The term “neighbor,” can conjure a number of connotations. On the negative side, everyone can probably come up with a “bad neighbor” experience, from a Nosy Nellie to the never-ending yappy dog. I have quite a fondness for the basic term since my dear departed husband, Bob, would introduce me as “my neighbor, Jeanne” — actually, up until the day we married. I was his neighbor, two doors down; that was our “meet cute” story. I want to introduce you to someone who could be listed in the Mr. Rogers universe of neighbors. Dave Adams of Nampa was recently named a Great Neighbor. In fact, Adams came in second in the nation after being nominated for The Great Neighbor Shout Out Contest by his friend and neighbor Kathy McCandless. The nationwide contest, which looked for people who went “above and beyond” for neighbors, the neighborhood and community, garnered more than 200,000 nominations and sifted through 7,000 applications to come up with five finalists. It was co-sponsored by a CBS sitcom, “The Neighborhood,” and Nextdoor, the social network for more than 245,000 neighborhoods — of which 900+ are in the Treasure Valley. Adams was feted for his good neighbor contributions with a catered block party on Sept. 13 for him, and, of course, all of his neighbors.
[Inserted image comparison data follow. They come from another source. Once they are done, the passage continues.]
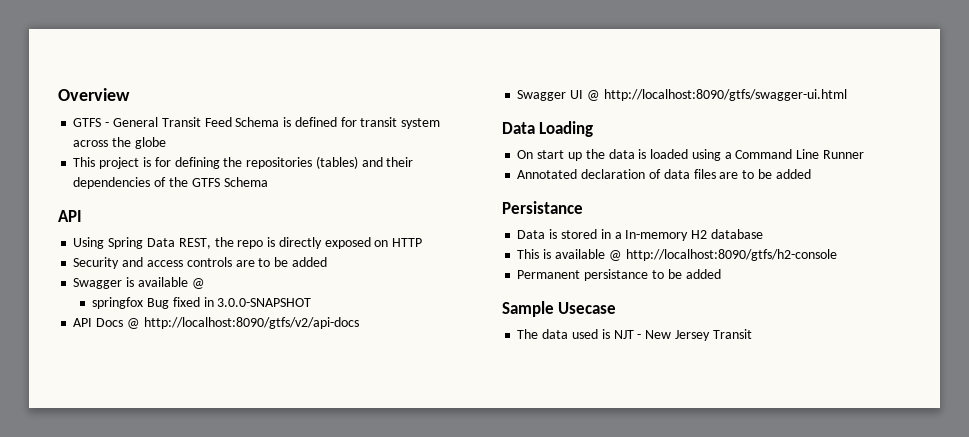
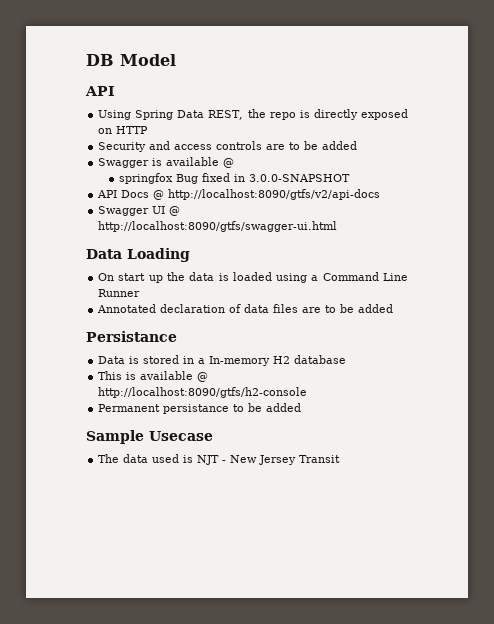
[58,88,130,101] [73,117,441,129] [73,137,166,149] [73,156,414,169] [73,177,268,189] Overview // GTFS - General Transit Feed Schema is defined for transit system across the globe // This project is for defining the repositories (tables) and their dependencies of the GTFS Schema -> [86,54,176,66] DB Model

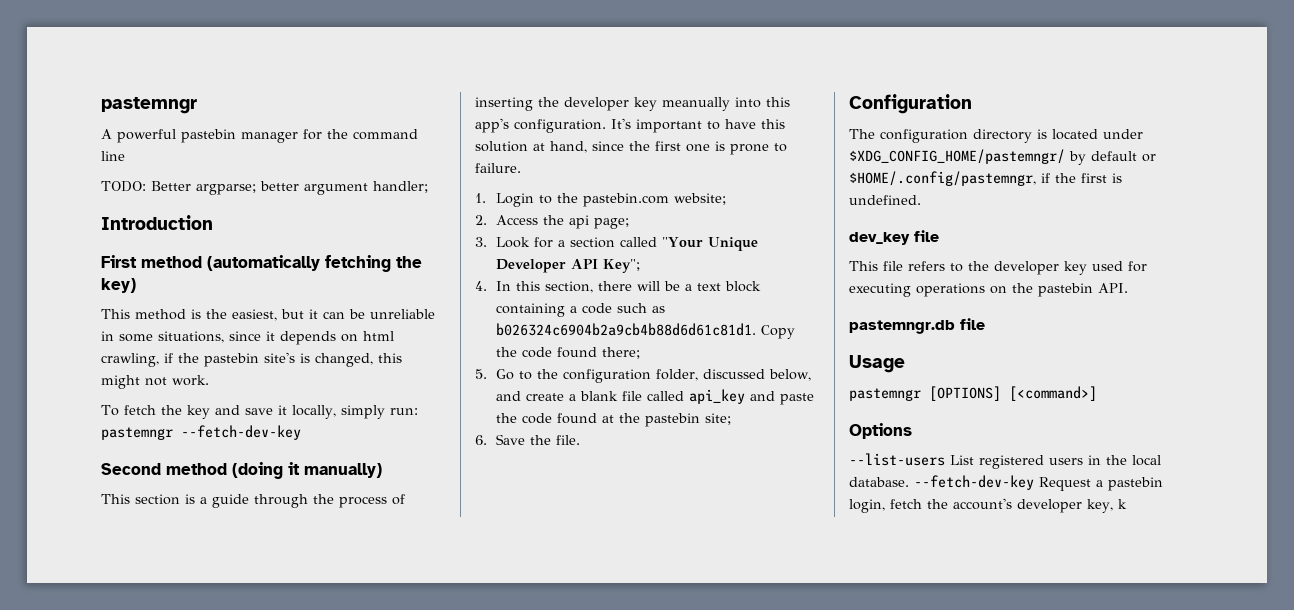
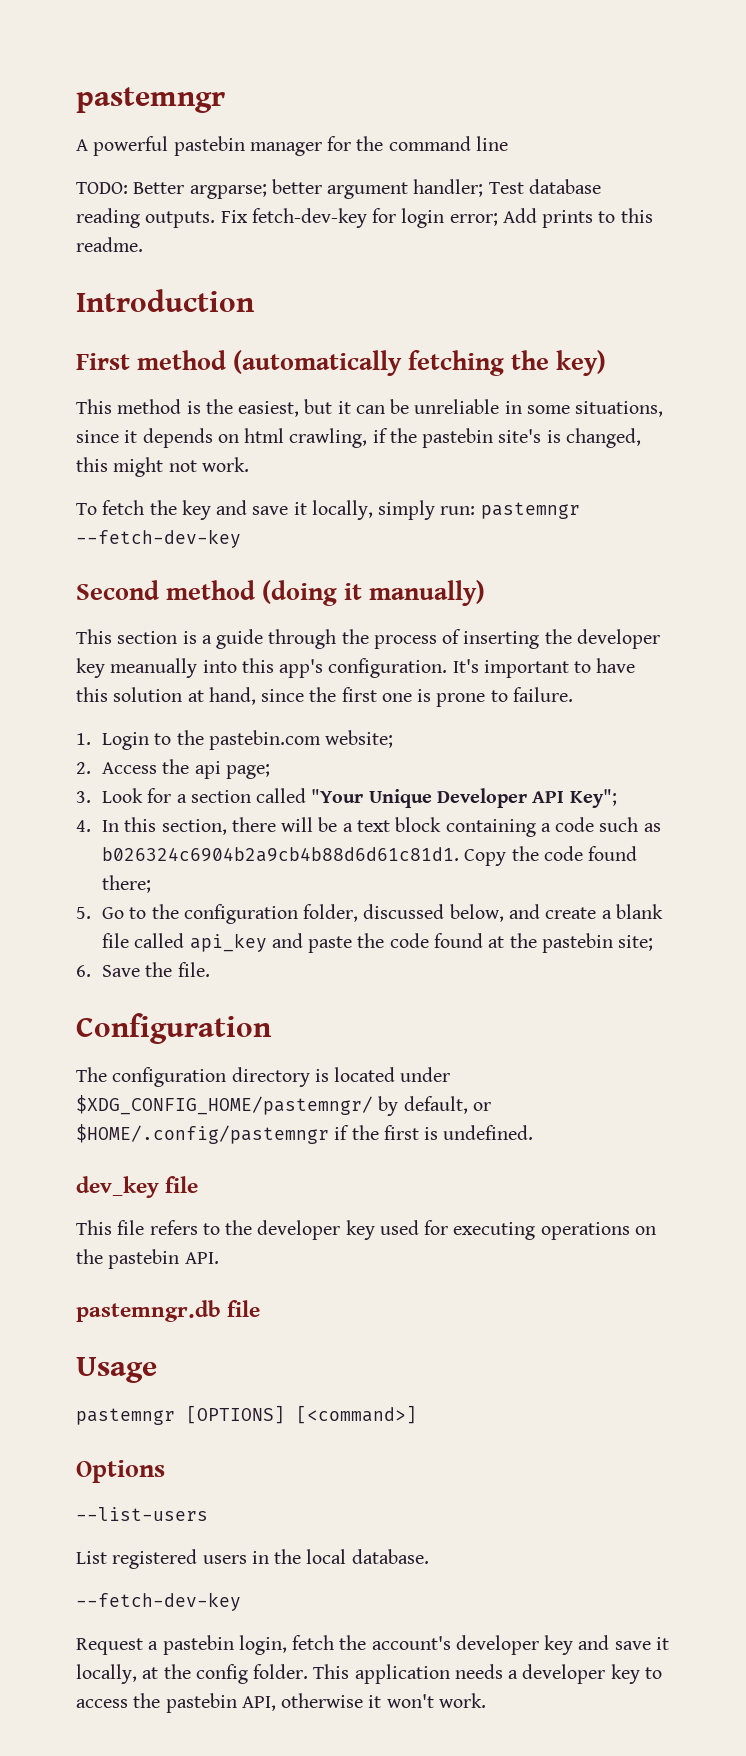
(428, 187) none -> [488,179,601,194] [76,208,653,228] [76,237,143,252] Test database reading outputs. Fix fetch-dev-key for login error; Add prints to this readme.
[1091,151,1156,162] [849,171,1036,186] default or $HOME/.config/pastemngr, -> [403,1096,491,1114] [76,1124,329,1144] default, or $HOME/.config/pastemngr
(945, 459) none -> (208, 1514) //
[914,475,1034,490] --fetch-dev-key -> [76,1592,241,1611] // --fetch-dev-key //
[1087,499,1127,513] key, k -> [544,1635,669,1655] [76,1664,662,1684] [76,1693,486,1713] key and save it locally, at the config folder. This application needs a developer key to access the pastebin API, otherwise it won't work.

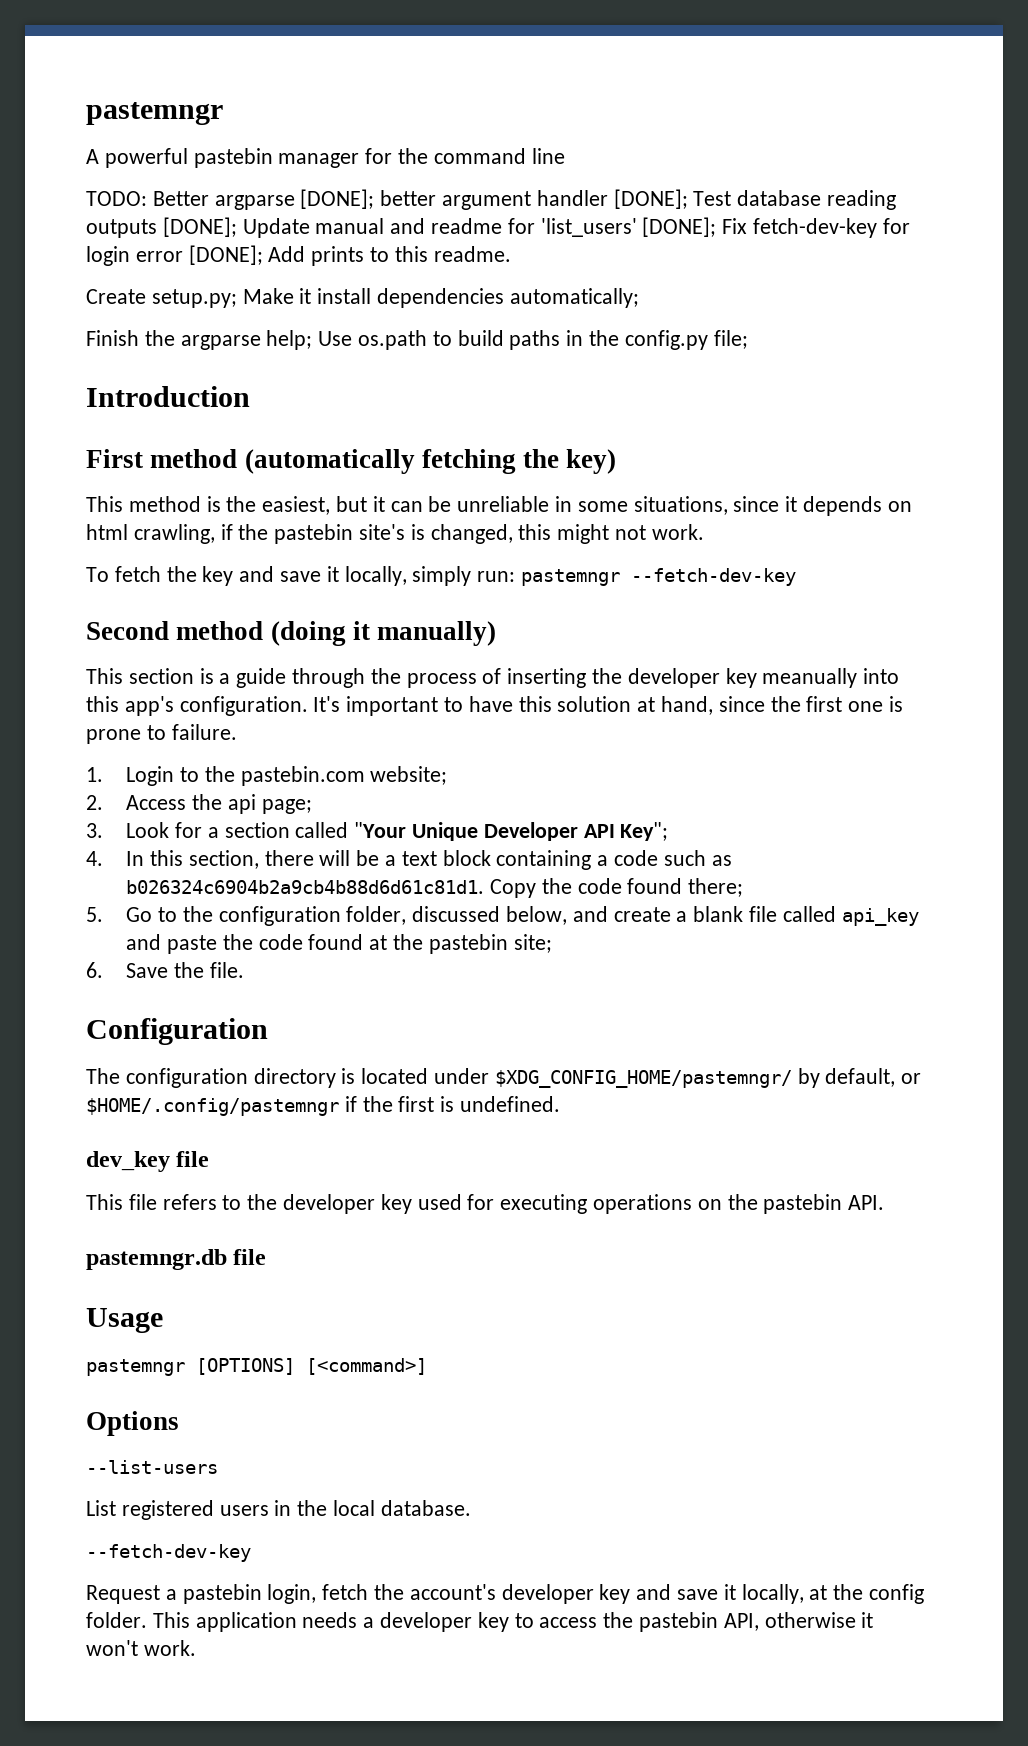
[189,179,601,199] [76,208,216,228] argparse; better argument handler; Test database reading outputs. -> [214,189,897,210] [86,217,717,238] argparse [DONE]; better argument handler [DONE]; Test database reading outputs [DONE]; Update manual and readme for 'list_users' [DONE];
[449,213,498,226] error; -> [135,245,263,265] error [DONE];
(143, 244) none -> [86,288,639,308] [86,330,748,350] // Create setup.py; Make it install dependencies automatically; // Finish the argparse help; Use os.path to build paths in the config.py file;

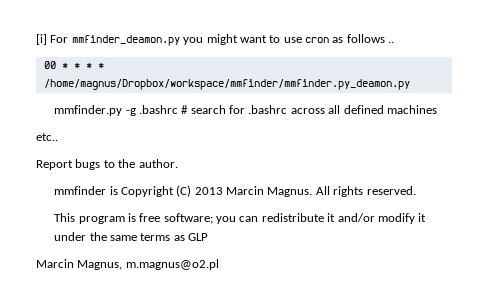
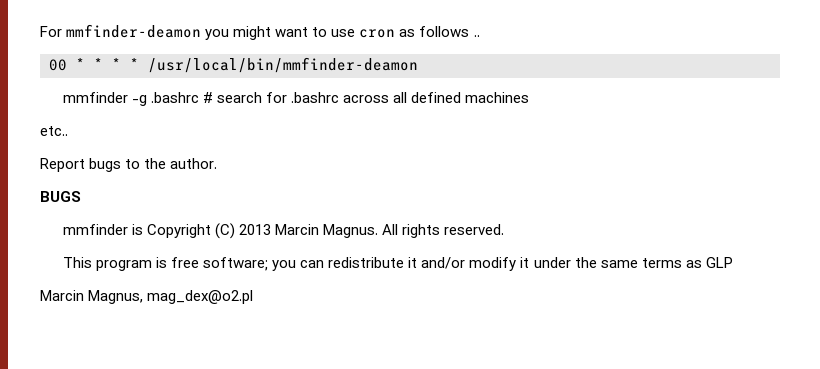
[36,34,180,46] [i] For mmfinder_deamon.py -> [40,24,202,38] For mmfinder-deamon
[43,79,410,90] [54,105,123,116] /home/magnus/Dropbox/workspace/mmfinder/mmfinder.py_deamon.py // mmfinder.py -> [148,57,418,73] [62,92,128,103] /usr/local/bin/mmfinder-deamon // mmfinder
(178, 163) none -> [40,191,81,202] // BUGS
[125,259,219,270] m.magnus@o2.pl -> [147,290,254,304] mag_dex@o2.pl

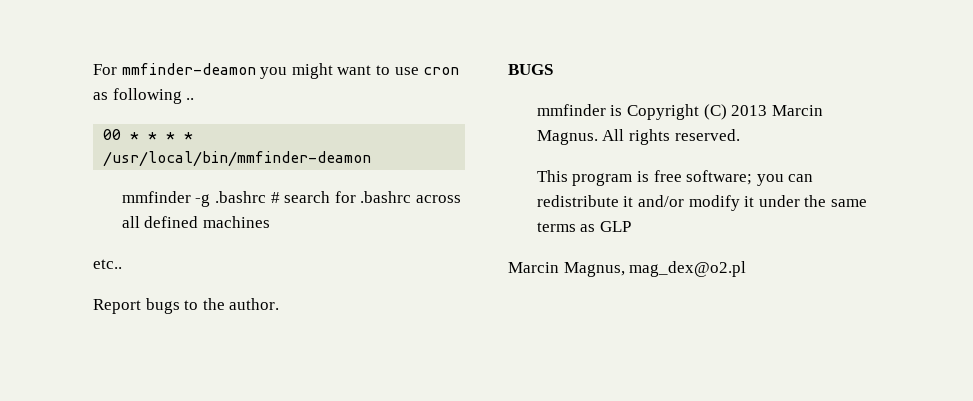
[419,26,470,37] follows -> [112,88,182,104] following

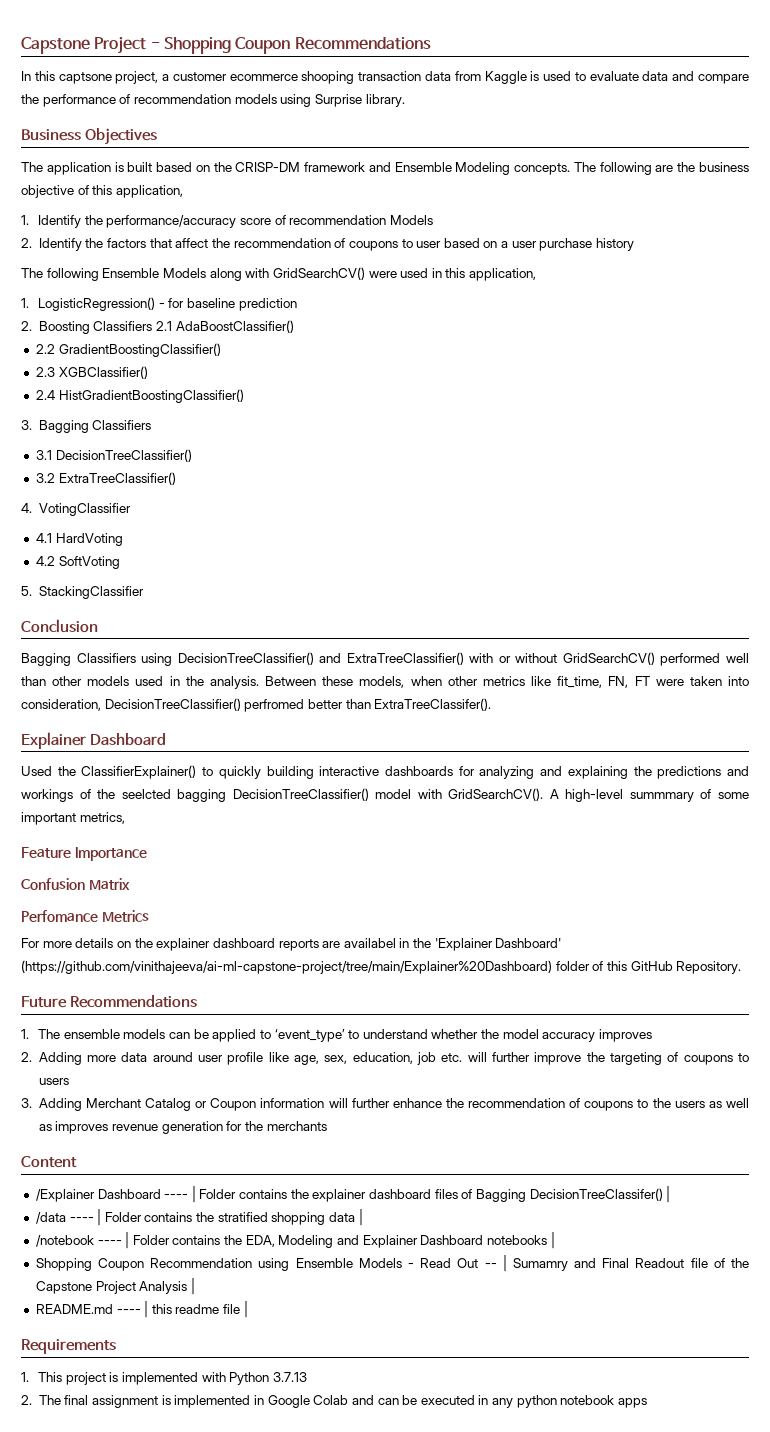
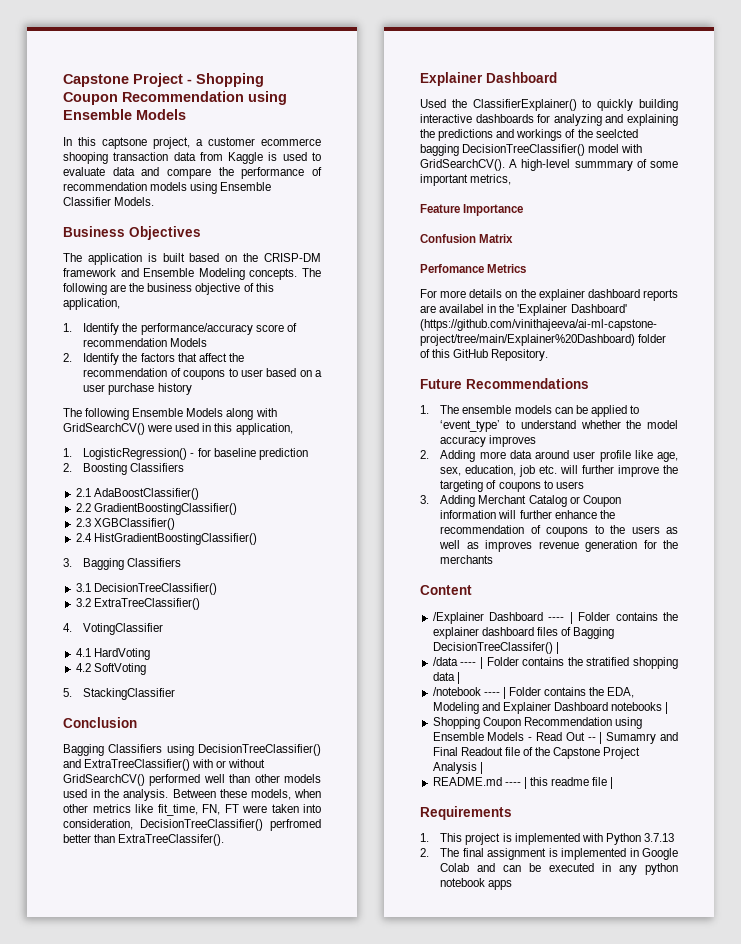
[294,37,431,50] Recommendations -> [122,91,287,105] [63,109,186,120] Recommendation using Ensemble Models
[314,94,405,107] Surprise library. -> [220,182,272,191] [63,197,155,206] Ensemble Classifier Models.
(153, 326) none -> (185, 467) //

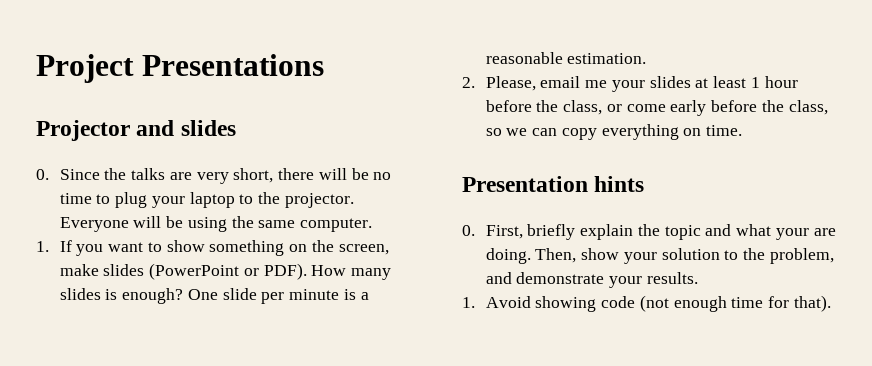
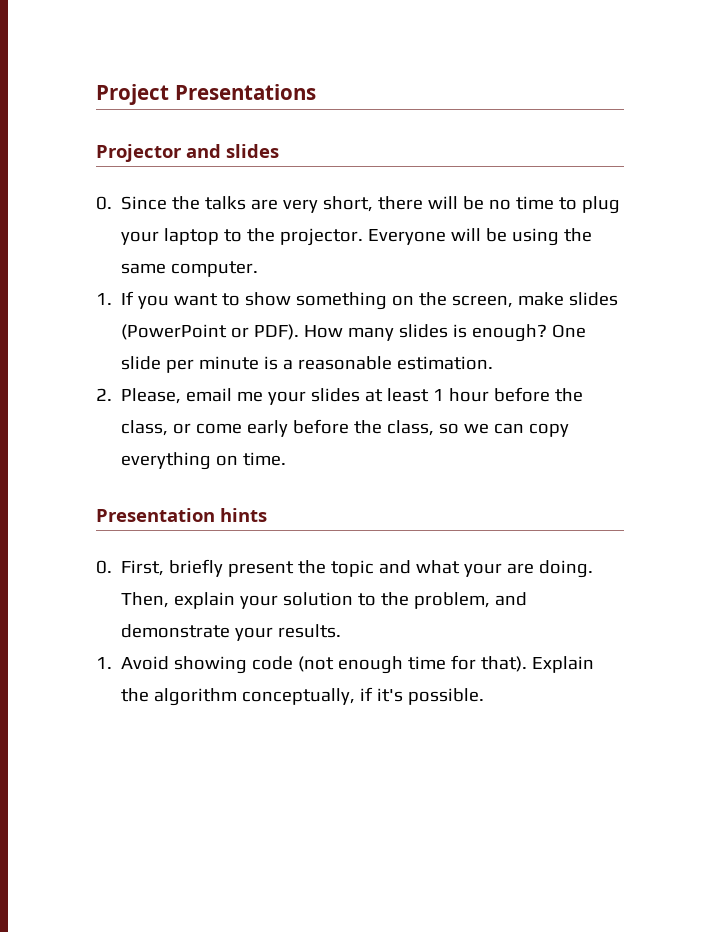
[580,224,634,240] explain -> [228,561,295,577] present
[581,248,620,260] show -> [174,592,236,609] explain
(831, 303) none -> [532,656,595,673] [121,687,485,706] Explain the algorithm conceptually, if it's possible.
I recently sat down with Adams to find out more about his award and the story behind it. JH: I understand one of the reasons you were nominated for the “Great Neighbor” award is because you are a mentor to local kids. Can you talk about that? DA: I used to volunteer with the Boys and Girls Club in Nampa. I did that for about six years. The director there got me in touch with Donna Shines, the director at Mentoring Network; that’s where I volunteer now.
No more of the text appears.